Exercise instructions:
Repeat the data exactly, please; no pictures belong in the copy.

Stored records:

----------

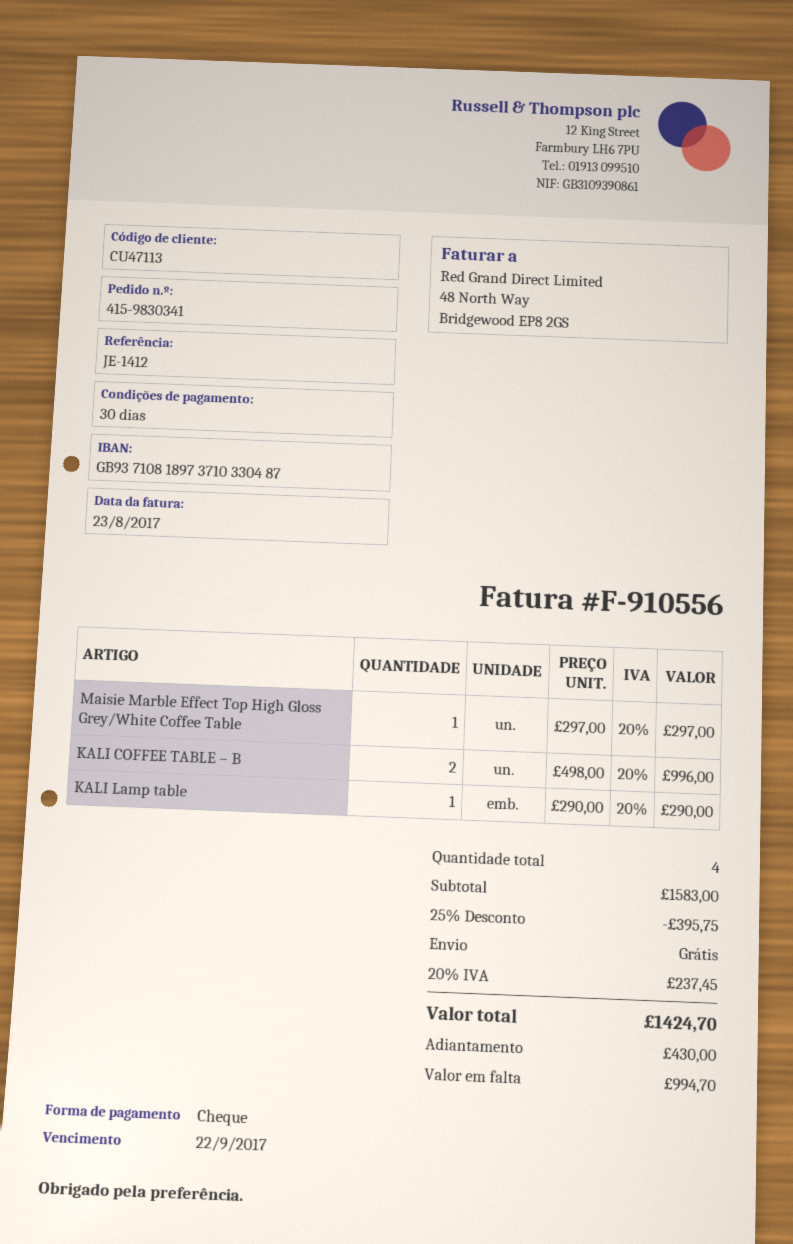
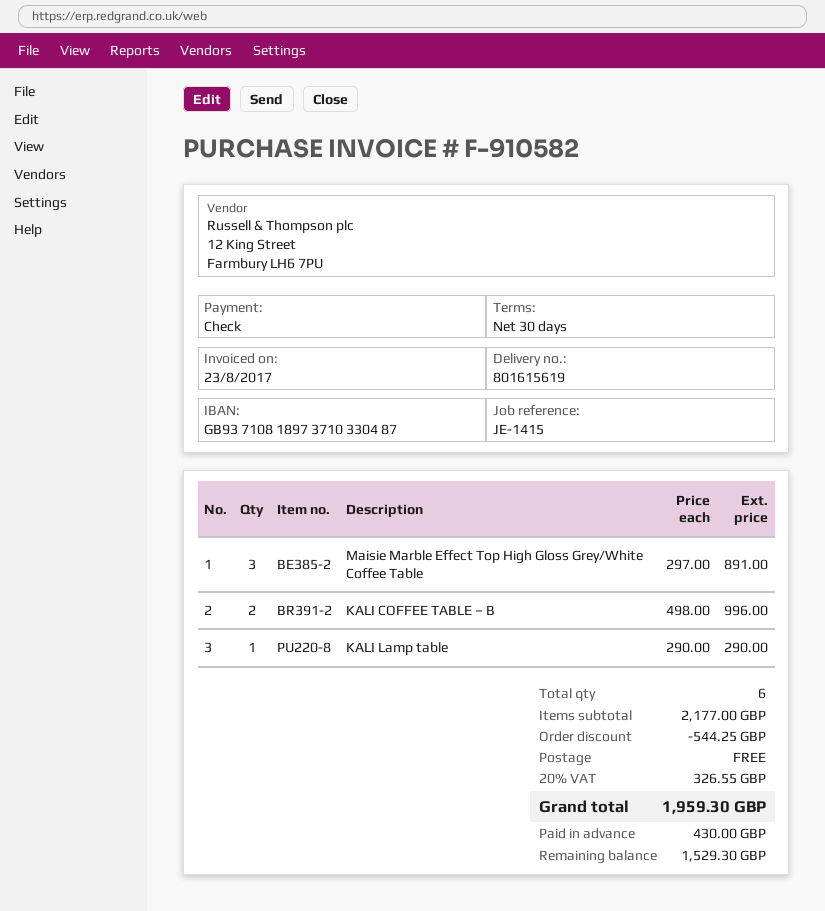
invoice number: F-910556 -> F-910582
reference: JE-1412 -> JE-1415
Maisie Marble Effect Top High Gloss Grey/White Coffee Table: 1 x 297.00 = 297.00 -> 3 x 297.00 = 891.00
total quantity: 4 -> 6
subtotal: 1583.00 -> 2177.00
discount: 395.75 -> 544.25
tax: 20% = 237.45 -> 20% = 326.55
total: 1424.70 -> 1959.30
balance: 994.70 -> 1529.30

----------

Your solution:
invoice number: F-910556 -> F-910582
reference: JE-1412 -> JE-1415
Maisie Marble Effect Top High Gloss Grey/White Coffee Table: 1 x 297.00 = 297.00 -> 3 x 297.00 = 891.00
total quantity: 4 -> 6
subtotal: 1583.00 -> 2177.00
discount: 395.75 -> 544.25
tax: 20% = 237.45 -> 20% = 326.55
total: 1424.70 -> 1959.30
balance: 994.70 -> 1529.30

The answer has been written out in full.